Reputation: 4745
In Laravel 4, I want to return objects in two parts: first 5 and rest of them. I've tried the following:
$firstFive = Category::take(5)->get(); // this works.
$theRest = Category::skip(5)->take(5)->get(); // this works
$theRest = Category::take('THE REST')->skip(5)->get(); // of course not working
I know I can just enter a very large number in the take() to get the rest of them, but is there a way that takes exactly the rest of the objects ?
Upvotes: 1
Views: 414
Reputation: 146201
I assumed that the id
field is your primary key and has the type
of INT/BIGINT
and here you can use the maximum number for an INT
type 4294967295
and BIGINT
type 18446744073709551615
so there is no chance to exceed the number of rows in a table that a particular type (INT/BIGINT
) can have their maximum value. MySQL Integer Types (Exact Value).
Also, the MyISAM
engine (default) can store by default 2^32
rows. That's 4,294,967,296
rows. That could be extended to 2^64
using --with-big-tables
option, so it'll support up to 2^64
rows per table.
The InnoDB
storage engine doesn't have a limit on the number of rows, but it has a limit on table size of 64TB
. How many rows fits into this depends on the size of each row.
From MySql
Documentation:
To retrieve all rows from a certain offset up to the end of the result set, you can use some large number for the second parameter.

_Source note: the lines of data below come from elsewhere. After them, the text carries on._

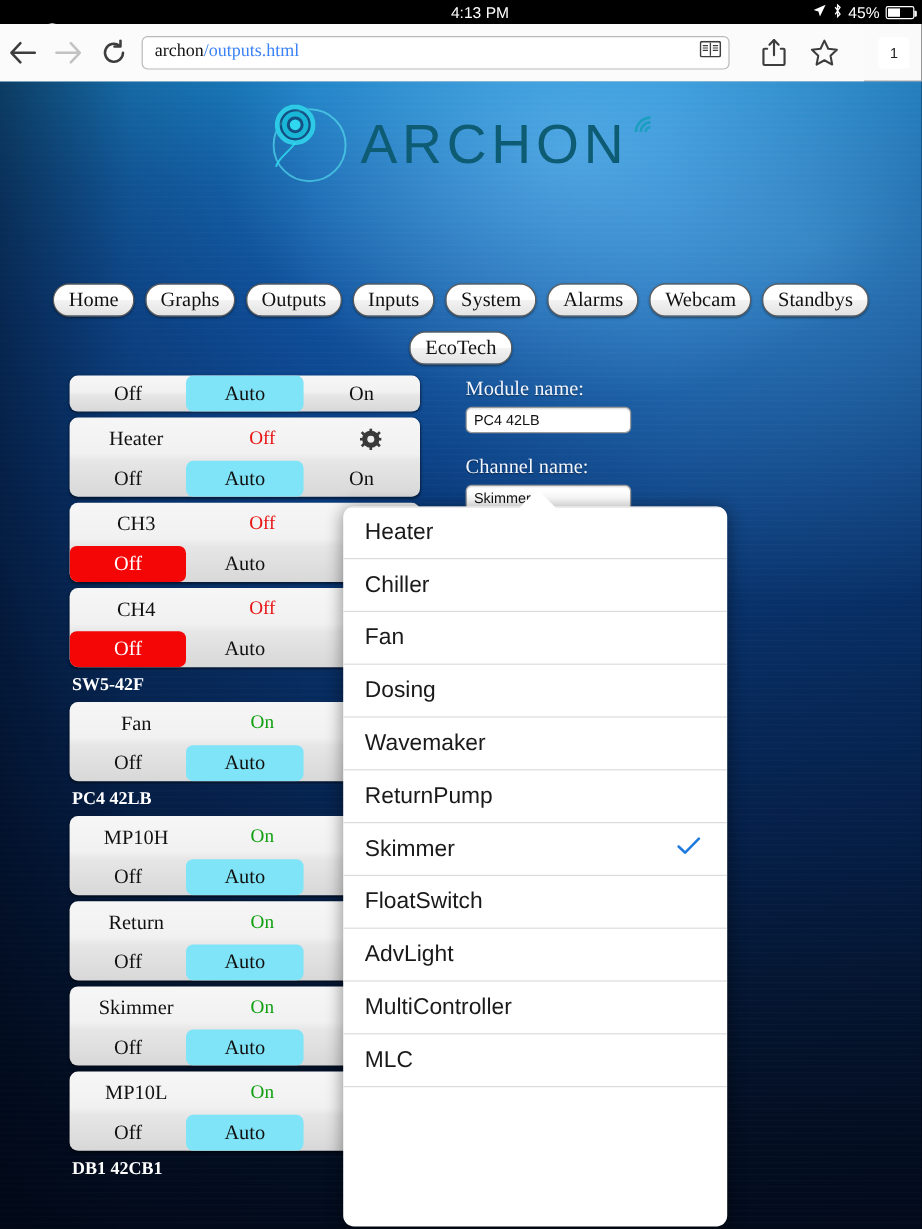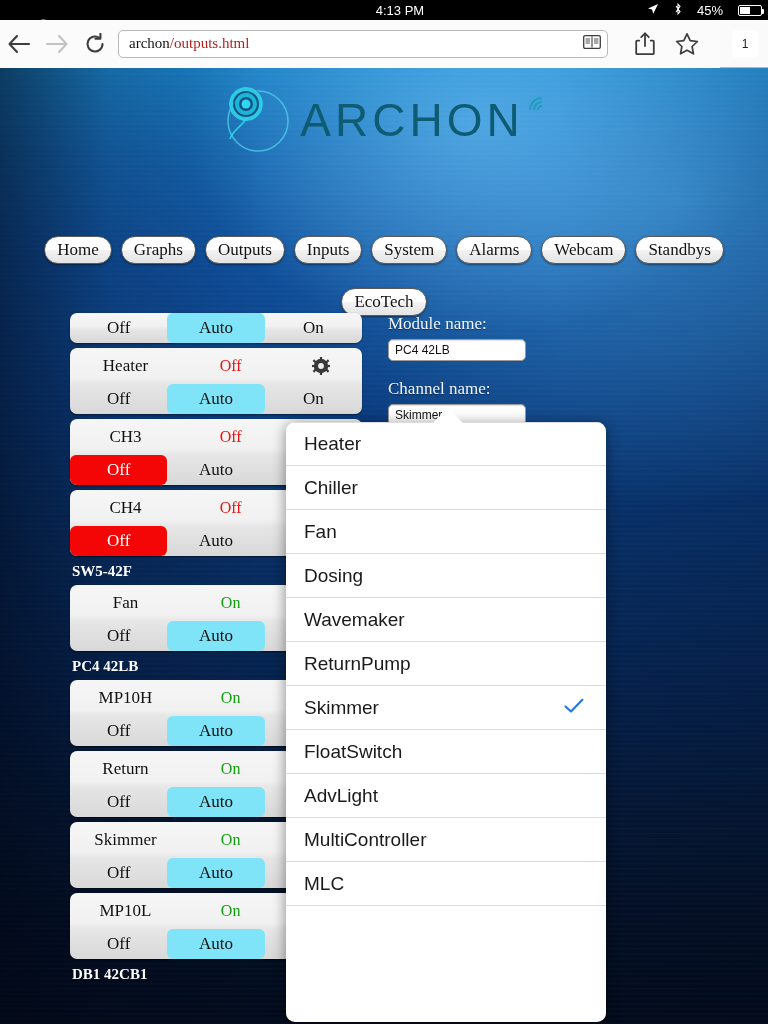--- a/index.html
+++ b/index.html
@@ -18,7 +18,7 @@
   }
   #status-bar .sb-left { position: absolute; left: 6px; display: flex; align-items: center; gap: 5px; margin-top: 32px; }
   #status-bar .sb-center { position: absolute; left: 16px; width: 768px; text-align: center; font-weight: normal; }
-  #status-bar .sb-right { position: absolute; right: 6px; display: flex; align-items: center; gap: 15px; }
+  #status-bar .sb-right { position: absolute; right: 6px; display: flex; align-items: center; gap: 5px; }
   .wifi-glyph { font-size: 12px; letter-spacing: 0; }
   .battery-box {
     width: 24px; height: 11px; border: 1px solid #fff; border-radius: 2px;

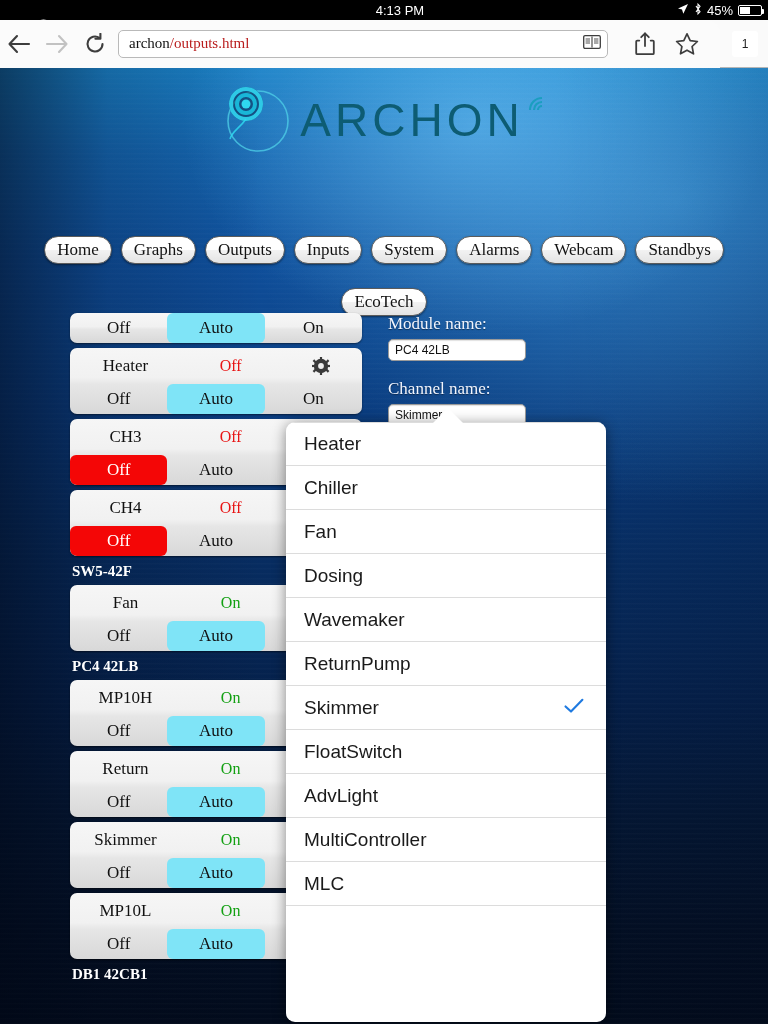--- a/index.html
+++ b/index.html
@@ -56,7 +56,7 @@
     font-family: "Liberation Serif", serif; font-size: 15px; color:#111;
   }
   #url-field .url-host { color:#111; }
-  #url-field .url-path { color:#b91c1c;text-align:right; }
+  #url-field .url-path { color:#3b82f6;text-align:right; }
   #url-field .reader-ico { margin-left:auto; color:#3d3d3d; }
   .chrome-icon { position:relative; z-index:2; width:42px; height:40px; display:flex; align-items:center; justify-content:center; color:#3d3d3d; }
   #tab-count {

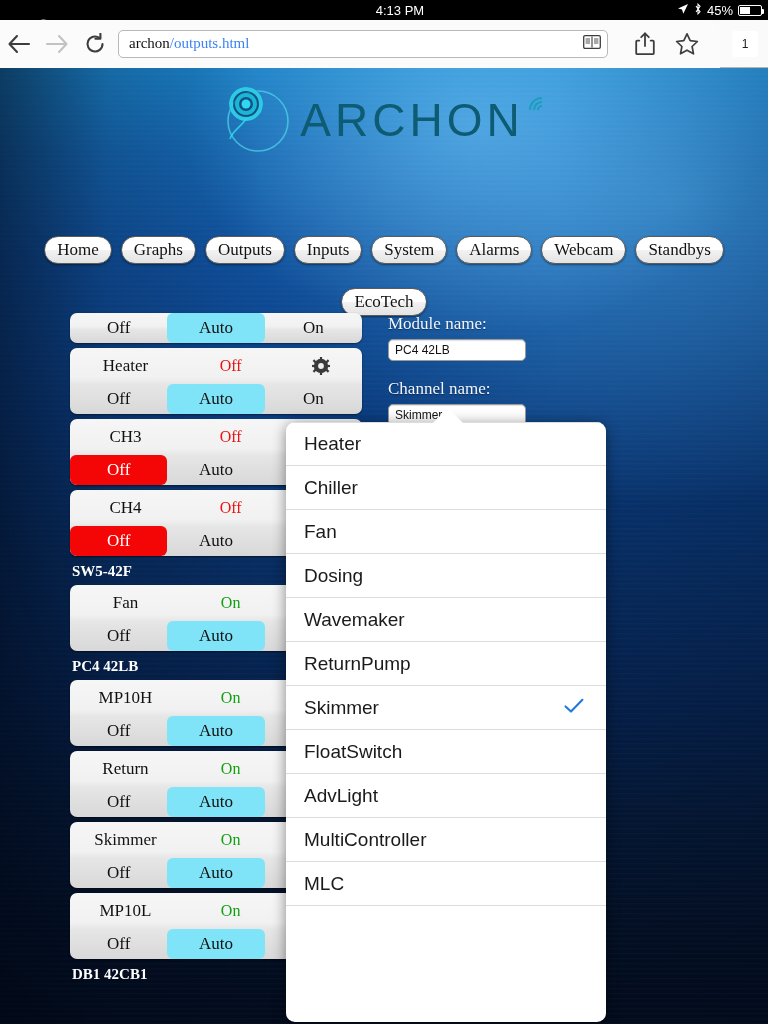--- a/index.html
+++ b/index.html
@@ -97,7 +97,7 @@
   
   #nav-row { position:absolute; top:168px; left:0; width:768px; z-index:3;
              display:flex; justify-content:center; gap:9px; }
-  #nav-row2 { position:absolute; top:220px; left:0; width:768px; z-index:3;
+  #nav-row2 { position:absolute; top:208px; left:0; width:768px; z-index:3;
              display:flex; justify-content:center;align-items:flex-end; }
   .pill {
     background: linear-gradient(to bottom, #ffffff 0%, #ffffff 48%, #f2f2f2 52%, #e3e3e3 100%);

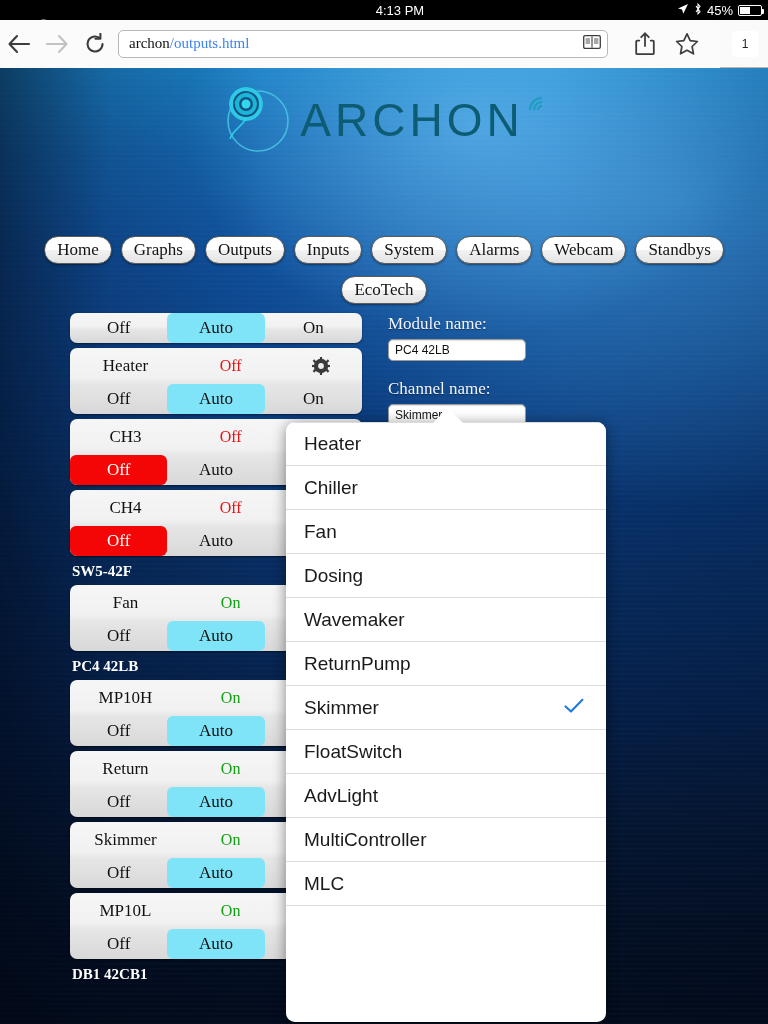--- a/index.html
+++ b/index.html
@@ -110,7 +110,7 @@
   }
 
   
-  #outputs-col { position:absolute; top:245px; left:70px; width:292px; z-index:4; }
+  #outputs-col { position:absolute; top:245px; left:58px; width:292px; z-index:4; }
   .out-card {
     background: linear-gradient(to bottom, #f6f6f6 0%, #f1f1f1 45%, #e6e6e6 55%, #d8d8d8 100%);
     border-radius: 7px;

This statement retrieves all rows from the 96th row to the last:
SELECT * FROM tbl LIMIT 95,18446744073709551615;
With one argument, the value specifies the number of rows to return from the beginning of the result set. SO, you may use following to retrieve all rows from the 6th row to the last:
SELECT * FROM tbl LIMIT 5,18446744073709551615;
Since you asked for exact numbers of rows then you may always use the count(*) - offset
but IMO
you don't need this and can avoid the count query.
Upvotes: 2
Reputation: 14212
You can pass a stupidly high value into take
and it should work. I don't know of any other way. Leaving the take
call out does not work, as it generates SQL like this:
/* MyModel::skip(2)->lists('id'); */
select `id` from `table` offset 2
And MySQL (at least) needs a LIMIT
with an OFFSET
.
/* MyModel::take(9999999)->skip(2)->lists('id'); */
select `id` from `table` limit 9999999 offset 2
It's hardly elegant though. Also it's probably worth investigating the maximum number that can be passed to LIMIT
if you were to use this method to avoid edge cases when your DB is huge!